Вот! Вот именно с таким мне все время приходится иметь дело. Любая глупость, любой недосмотр в самом захудалом муниципалитете Британии – и винят в этом меня! Даже если я к этому не имел и, главное, не мог иметь ни малейшего отношения. Надо как можно скорее попросить Дороти, моего главного политического советника, представить мне свои соображения по оптимизации контроля за деятельностью органов местного самоуправления. Завтра же!

6 ноября

Встреча с Дороти оказалась на редкость полезной. Оказывается, ей было что порассказать мне о местном самоуправлении. У меня даже сложилось впечатление, будто она вот уже несколько месяцев интересуется этим вопросом, очевидно, не сомневаясь, что рано или поздно этим придется заняться и мне.
– Короче говоря, господин премьер-министр, – начала она. – существует нечто вроде джентльменского соглашения, в соответствии с которым чиновники обязуются молчать о некомпетентности политиков до тех пор, пока политики не начнут оправдывать свои ошибки бездельем чиновников.
Ну надо же, совсем как у нас в Номере 10… Я спросил у нее, можно ли с этим что-либо поделать.
– Вам на самом деле хочется это узнать?
Ее вопрос меня удивил.
– Естественно, хочется.
– Здесь мы имеем дело с типичной ситуацией типа «они» и «мы». В данном случае «мы» – это местные власти.
Я ничего не понял. Что, собственно, она имеет в виду: «мы» – это народ или «мы» – это правительство?
– В контексте демократического правления это должно означать практически одно и то же.
В теории все это, наверное, очень даже хорошо, но на практике, как нам всем хорошо известно, такого в общем-то никогда не бывает. Оказывается, Дороти имела в виду, что «мы» – это народ.

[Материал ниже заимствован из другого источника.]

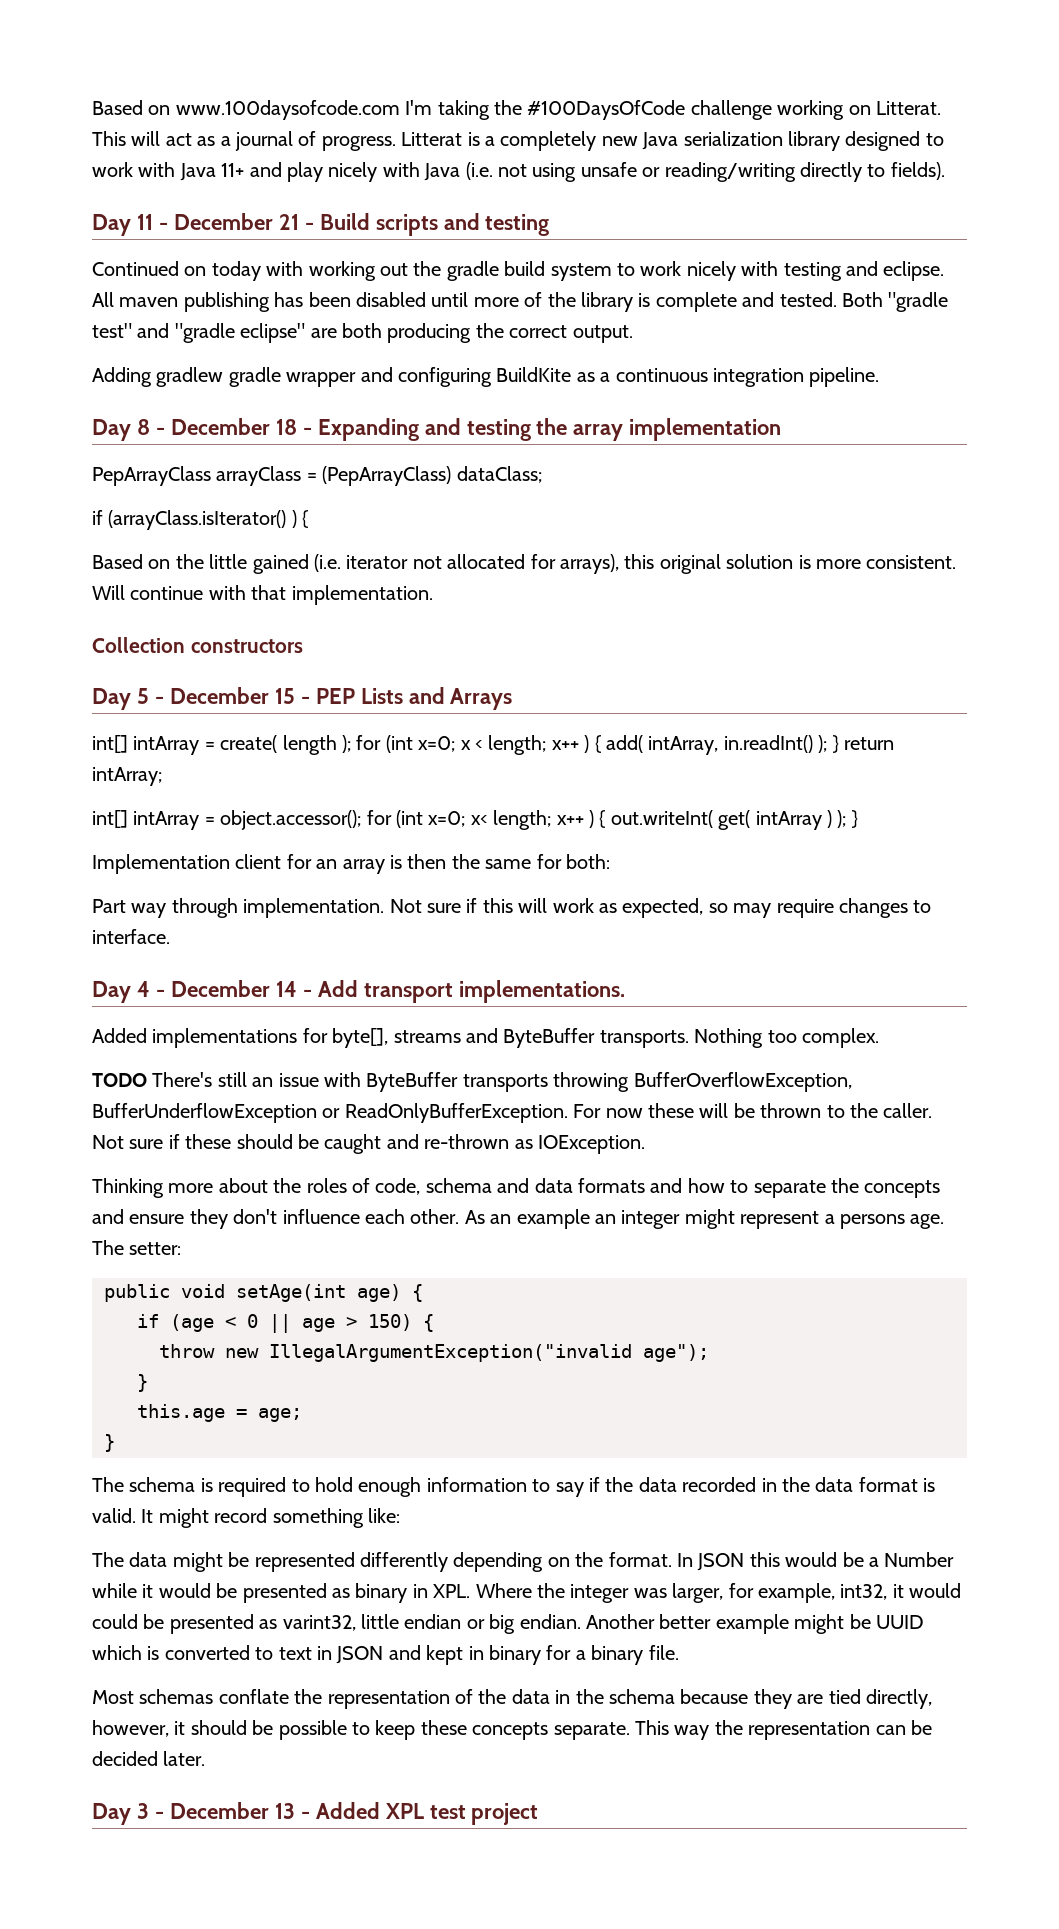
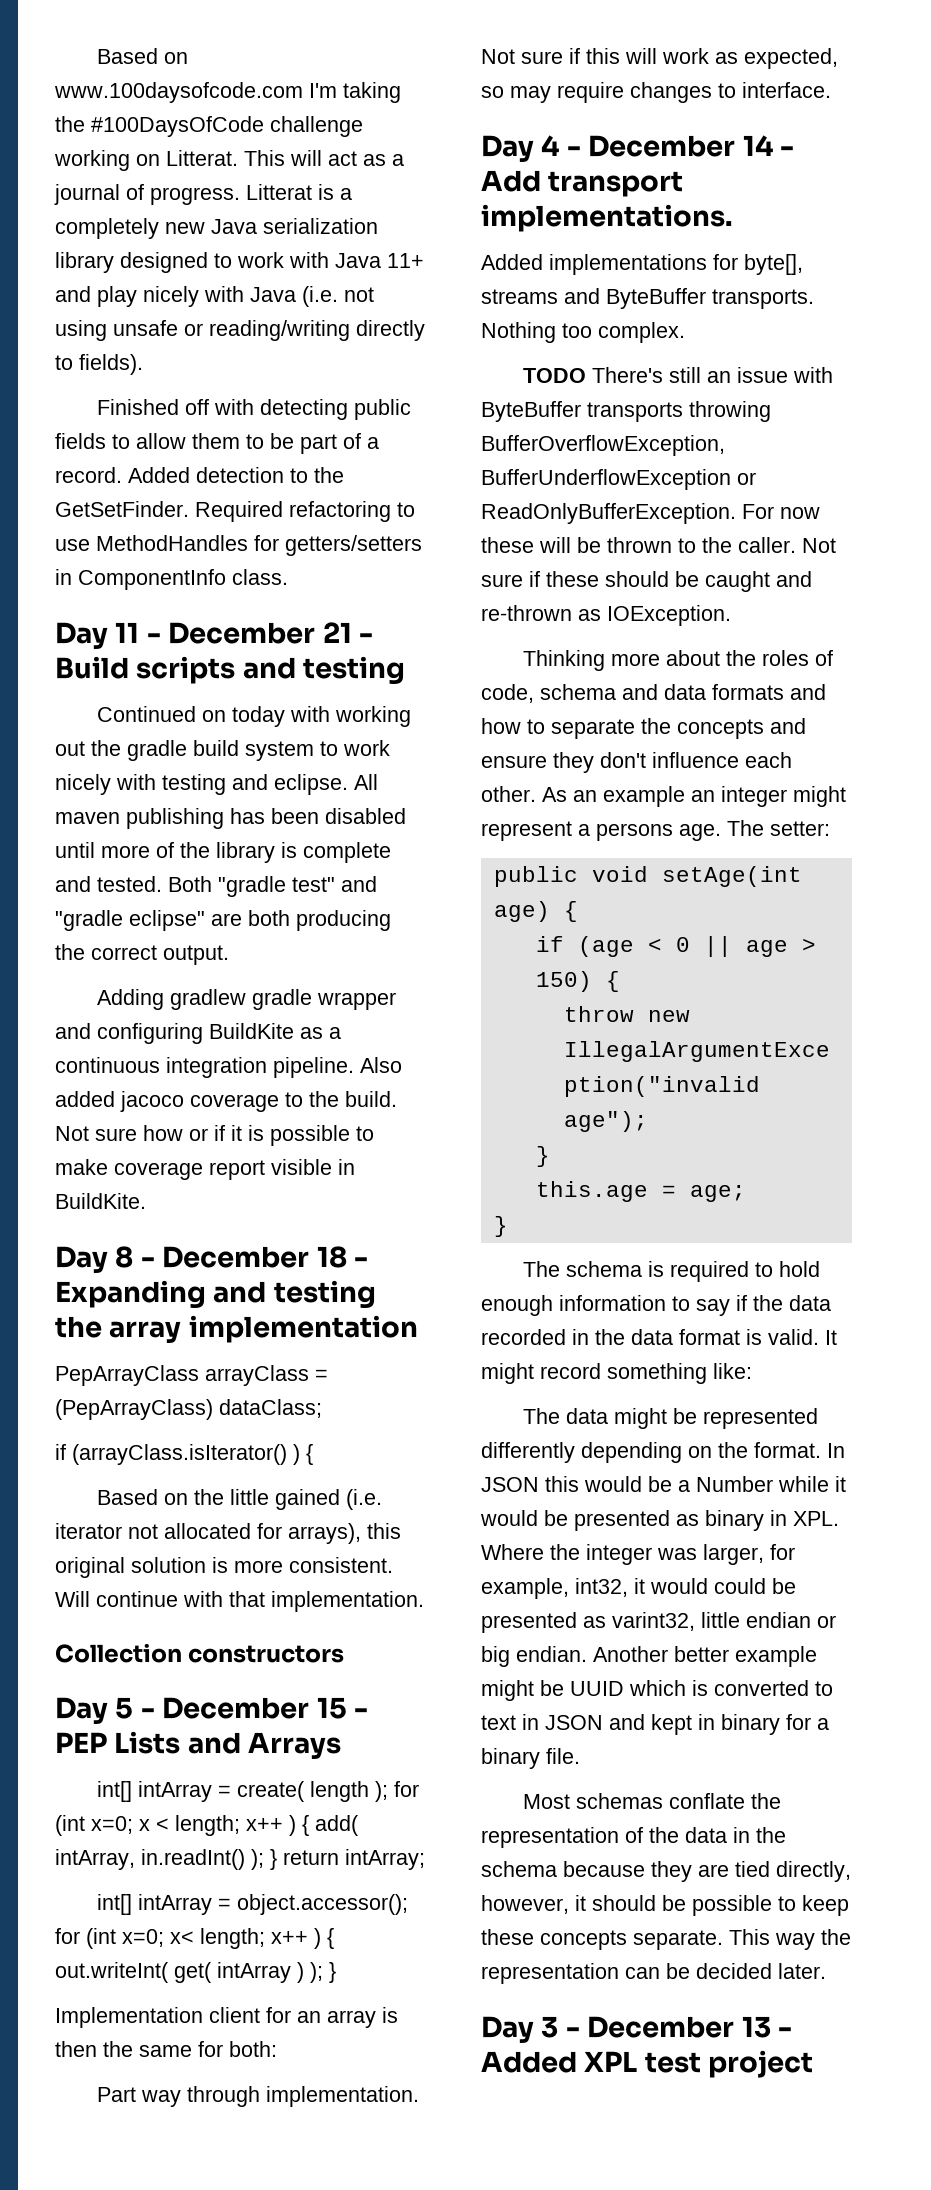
(945, 171) none -> [97,399,412,420] [55,433,379,454] [55,467,344,483] [55,501,415,522] [55,535,422,556] [55,569,288,590] // Finished off with detecting public fields to allow them to be part of a record. Added detection to the GetSetFinder. Required refactoring to use MethodHandles for getters/setters in ComponentInfo class.
(880, 377) none -> [360,1057,402,1073] [55,1091,397,1112] [55,1125,374,1146] [55,1159,355,1180] [55,1193,146,1209] Also added jacoco coverage to the build. Not sure how or if it is possible to make coverage report visible in BuildKite.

– Местные власти должны работать для нас, должны быть частью нас… но они таковыми, увы, себя не считают. Они работают для «них». Для их собственного удобства, для их собственного блага.
Что-что, а это мне известно и без нее. Это всем известно. Неизвестно только, что с этим делать! Бороться с ними?
– Нет, – решительно возразила Дороти. – Не бороться, а обратить их в нас…
Ничего толком не поняв, я попросил ее привести конкретный пример.
– Пример? Ладно… Предположим, вам надо сорвать какой-либо крупный правительственный проект. Что бы вы стали делать?
– Ну, это совсем просто, – с улыбкой ответил я. – Стал бы государственным служащим.
Она рассмеялась.
– Нет, серьезно. Если бы вы были самым обычным человеком.
– Честно говоря, сейчас мне уже трудно даже вспомнить, как все это было, – признался я.
Дороти слегка удивилась, но попросила меня представить себе, что я самый обычный человек, хотя и это оказалось делом не менее трудным. Тогда она решила попробовать с другого конца.
– Допустим, вы хотите заблокировать некий проект по расширению дорог. Или строительство нового аэропорта рядом с вашим домом. Какие бы вы предприняли действия?
А какие, интересно, действия можно в таких случаях предпринять?
– Может, написать своему депутату в парламент? – неуверенно предложил я.
Моя неуклюжая попытка угадать ответ вызвала у нее явный приступ скепсиса.
– Думаете, что это сработает?
– Конечно же, нет, – признал я, поскольку ничего подобного мне никогда раньше в голову не приходило и, скорее всего, не могло прийти.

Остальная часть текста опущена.